> [ACTION ITEM] Should any entry hold a picture, omit that picture and copy the rest of the entry exactly.

*** Opening of ENTRIES SHOWN ***

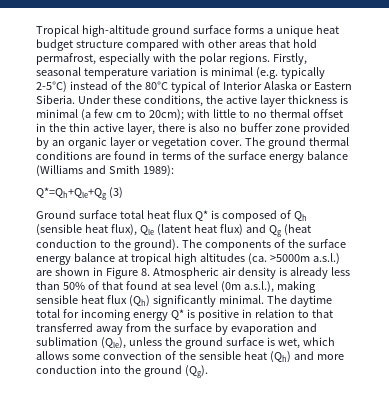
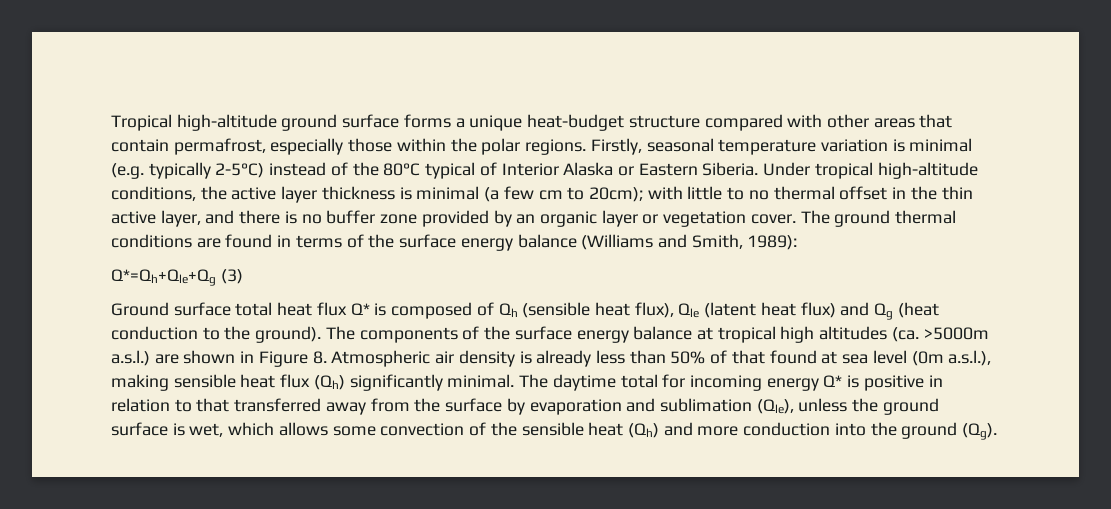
- Tropical high-altitude ground surface forms a unique heat budget structure compared with other areas that hold permafrost, especially with the polar regions.
+ Tropical high-altitude ground surface forms a unique heat-budget structure compared with other areas that contain permafrost, especially those within the polar regions.
- Under these conditions, the active layer thickness is minimal (a few cm to 20cm); with little to no thermal offset in the thin active layer, there is also no buffer zone provided by an organic layer or vegetation cover.
+ Under tropical high-altitude conditions, the active layer thickness is minimal (a few cm to 20cm); with little to no thermal offset in the thin active layer, and there is no buffer zone provided by an organic layer or vegetation cover.
- The ground thermal conditions are found in terms of the surface energy balance (Williams and Smith 1989):
+ The ground thermal conditions are found in terms of the surface energy balance (Williams and Smith, 1989):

*** Close of ENTRIES SHOWN ***

> [PROBLEM SOLUTION]
- Tropical high-altitude ground surface forms a unique heat budget structure compared with other areas that hold permafrost, especially with the polar regions.
+ Tropical high-altitude ground surface forms a unique heat-budget structure compared with other areas that contain permafrost, especially those within the polar regions.
- Under these conditions, the active layer thickness is minimal (a few cm to 20cm); with little to no thermal offset in the thin active layer, there is also no buffer zone provided by an organic layer or vegetation cover.
+ Under tropical high-altitude conditions, the active layer thickness is minimal (a few cm to 20cm); with little to no thermal offset in the thin active layer, and there is no buffer zone provided by an organic layer or vegetation cover.
- The ground thermal conditions are found in terms of the surface energy balance (Williams and Smith 1989):
+ The ground thermal conditions are found in terms of the surface energy balance (Williams and Smith, 1989):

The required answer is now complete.